Googleplex
Nov 28, 2004, 10:38 PM
Well, my Hirobo Lama finally got airborne on the weekend. Doesn't look the greatest, but considering it was a twisted and broken wreck when I inherited it, it think it turned out just fine.
Flys very nicely, tons of power without going to unscale head speeds. The windmill style boom really hisses in the blade wash and acts better than any fin in FFF :).
Specs:
OS 46 FSR-H, Hitec credit card 8ch RX, 4 x HS422, GY401 with 9254 on tail, 1700mah nimh RX pack. All controlled by my VERY battered JR X662 (would be a great radio if it had mechanical throttle trim like my X3810ADT, but does most things ok).
The doors are removed (they are hinged) due to it being a REALLY hot down here at the mo. I'll stick them back on in winter time :).
-Tim
lazy-b
Nov 29, 2004, 01:26 AM
Googleplex: Nice Scale Helicopter....how's your Huey Hirobo, is it done yet, Please post the Picture at Huey's Thread. Thanks
Ellion
Googleplex
Nov 29, 2004, 10:39 PM
Huey is done, I'm just waiting on a nice day to fly it. I had it at the field with the Lama, but it got too windy to safely test fly it. All the photos I took turned out horrible (very bright day), so I'll get some more and post them.
-Tim
Gannex
Dec 07, 2004, 06:05 PM
I am ashamed to admit that, only two months into the hobby, I am on my second Hirobo Lama. I saw my first Hirobo Lama while visiting a friend, in Australia, and immediately decided I had to have one myself.

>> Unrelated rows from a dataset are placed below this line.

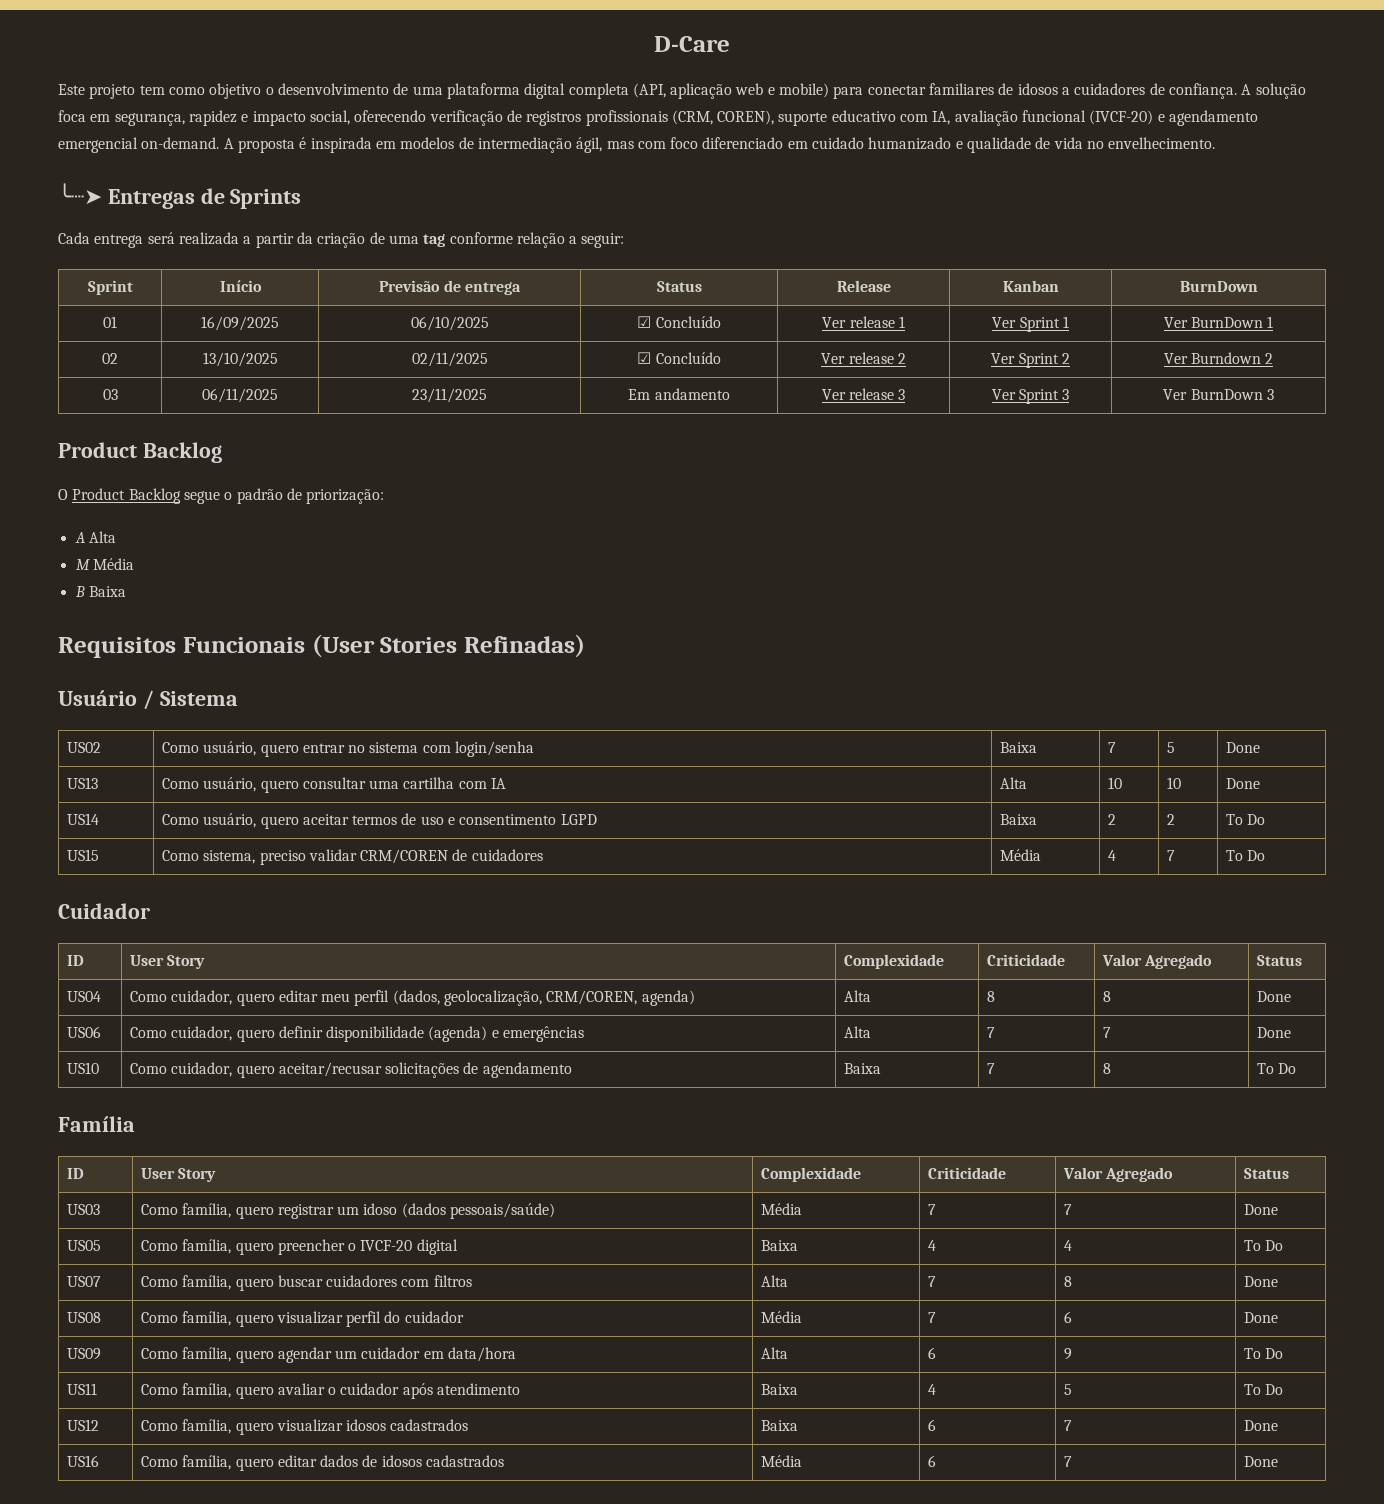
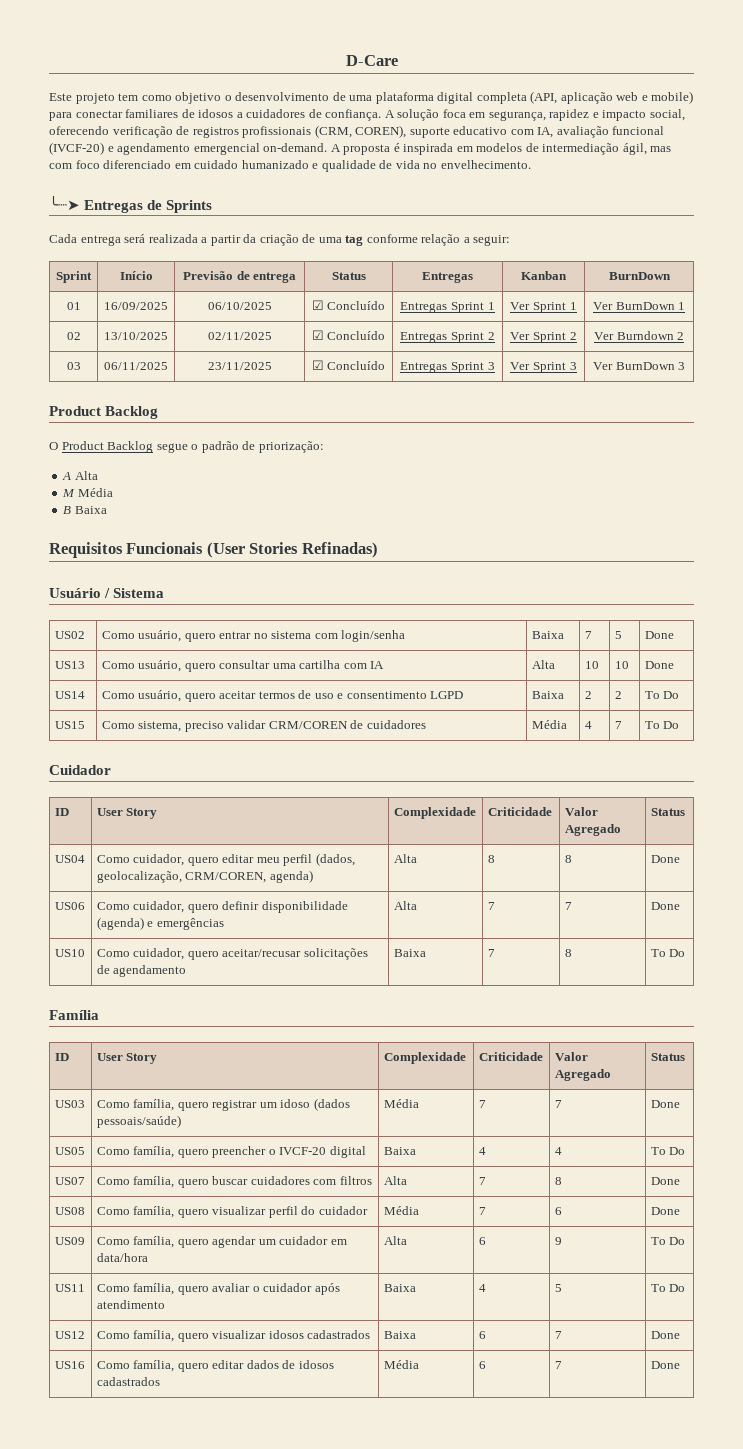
- Sprint | Início | Previsão de entrega | Status | Release | Kanban | BurnDown
+ Sprint | Início | Previsão de entrega | Status | Entregas | Kanban | BurnDown
- 01 | 16/09/2025 | 06/10/2025 | ☑ Concluído | Ver release 1 | Ver Sprint 1 | Ver BurnDown 1
+ 01 | 16/09/2025 | 06/10/2025 | ☑ Concluído | Entregas Sprint 1 | Ver Sprint 1 | Ver BurnDown 1
- 02 | 13/10/2025 | 02/11/2025 | ☑ Concluído | Ver release 2 | Ver Sprint 2 | Ver Burndown 2
+ 02 | 13/10/2025 | 02/11/2025 | ☑ Concluído | Entregas Sprint 2 | Ver Sprint 2 | Ver Burndown 2
- 03 | 06/11/2025 | 23/11/2025 | Em andamento | Ver release 3 | Ver Sprint 3 | Ver BurnDown 3
+ 03 | 06/11/2025 | 23/11/2025 | ☑ Concluído | Entregas Sprint 3 | Ver Sprint 3 | Ver BurnDown 3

I bought a simulator, and diligently learned the basics of the hover, both nose in and nose out, and decided I was really willing to make the effort to build, and learn to fly an R/C Helicopter. My hand was shaking somewhat as I paid over my five hundred quid for a Lama kit, then signed up for another hundred on the engine, and proceeded home to a dumbstruck wife, laughing children, and a shortage of tools, experience, and confidence. But every evening, I couldn't wait to get off work, to put together another assembly in this amazing piece of machinery. I felt like a concert violinist interpreting the wondrous work of a long-dead composer, so impressed was I at the vision of Sikorsky, to have even dreamed that such a machine could work, and at the brilliance of Hirobo, to have executed the vision so carefully that even I, a complete novice, could put the machine together.
Depositing my assembled helicopter at the local model shop for set-up, I found it hard to believe that, upon its return to me, the thing would fly. But fly it did! First in hops, later in steady hover, and later still, even moving around the garden, roughly in the direction I was willing it, to a safe touchdown. I was hooked.
And then it happened. I had been to lunch with my mum and my brother, and had taken a couple of glasses of wine. Work for the afternoon had been written off, so I decided that a quick flight was in order. I was wrong. The wind was up, just a little, and my confidence was up, far too much. After only half a tankful of nitro, I was buzzing around the old homestead like there was no tomorrow, when the Lama, which had other ideas, impacted against a plant-pot which some moron had left, a year or two ago, right in the bloody flightpath!!!!
So it was back to the drawing board, or more accurately the price list for Hirobo spares. It takes a long time, I can tell you, to figure out exactly which parts of a crashed Hirobo Lama you can use again, and which need to be replaced. The "replacement" list, however, in my case, grew to 400 pounds, only fifty less than a new kit costs. So that is how I ended up trekking back today to my hobby shop, to pick up Hirobo Lama Number Two, the Better Lama, or at least, I hope, the "better flown" Lama. Long May She Fly!!!
Googleplex
Dec 08, 2004, 10:48 PM
Shame to hear about the Lama. They are an awesome helicopter to fly, but they have VERY little splat factor. You screw the landing and it's byebye heli.
Mine when I inherited it had stripped the tail drive pinion in hover and had autoed from twenty feet to collapse the skids on impact. On a sport heli all would have AOK, but on the lama... Fortunately I had some time on my hand to reweld all the broken tail struts and plenty of spares for the transmission the Lama uses since it is the same as the UH-1B and S300 helicopters.
Still have to test fly my huey. Weather down here in Australia has been wet and / or windy :(.